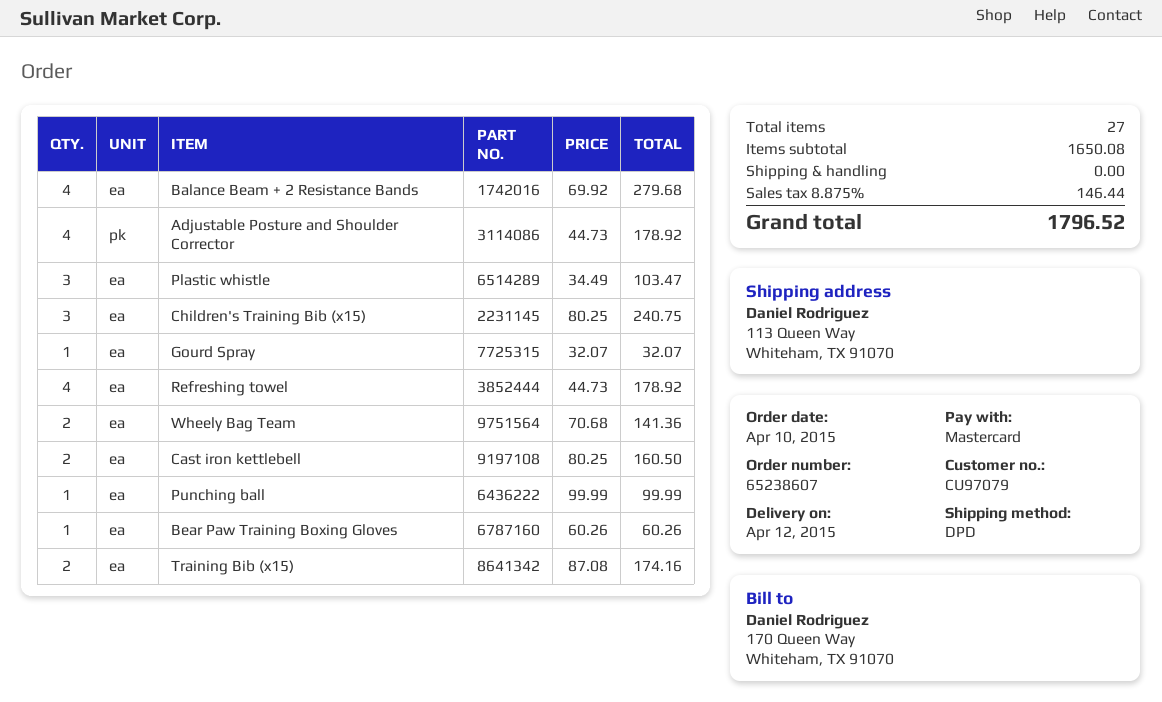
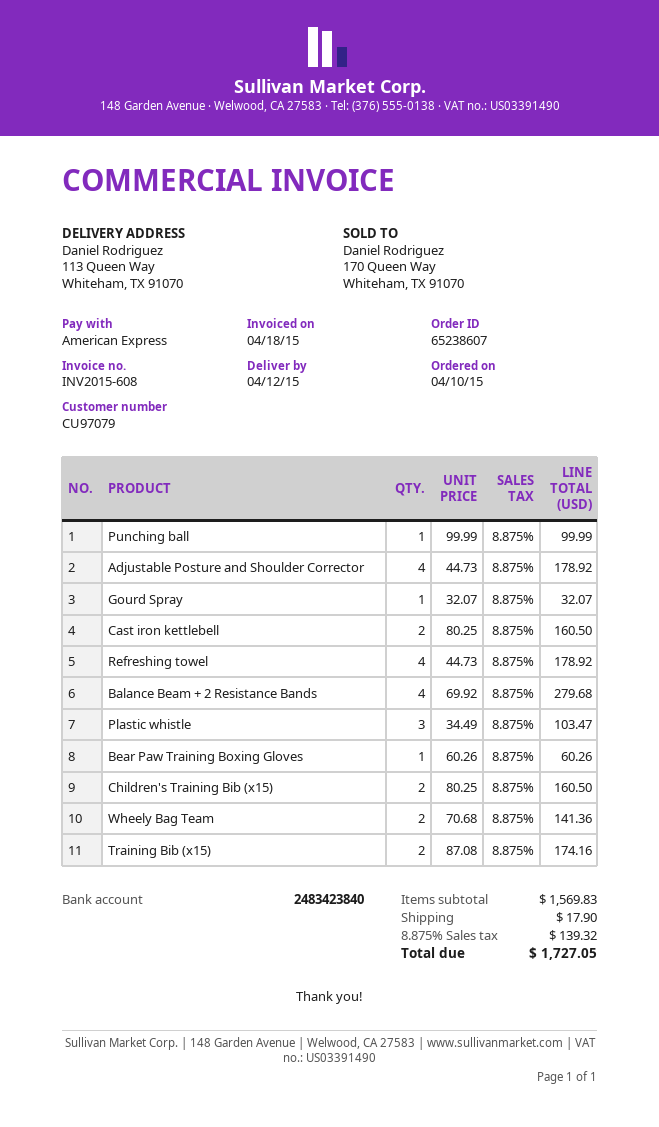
payment method: Mastercard -> American Express
Children's Training Bib (x15): 3 x 80.25 = 240.75 -> 2 x 80.25 = 160.50
subtotal: 1650.08 -> 1569.83
shipping: 0.00 -> 17.90
tax: 8.875% = 146.44 -> 8.875% = 139.32
total: 1796.52 -> 1727.05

###

▶ _Task objective_: Hand back the records above exactly as they are, pictures excluded.

▶ _Answer to the exercise_:
payment method: Mastercard -> American Express
Children's Training Bib (x15): 3 x 80.25 = 240.75 -> 2 x 80.25 = 160.50
subtotal: 1650.08 -> 1569.83
shipping: 0.00 -> 17.90
tax: 8.875% = 146.44 -> 8.875% = 139.32
total: 1796.52 -> 1727.05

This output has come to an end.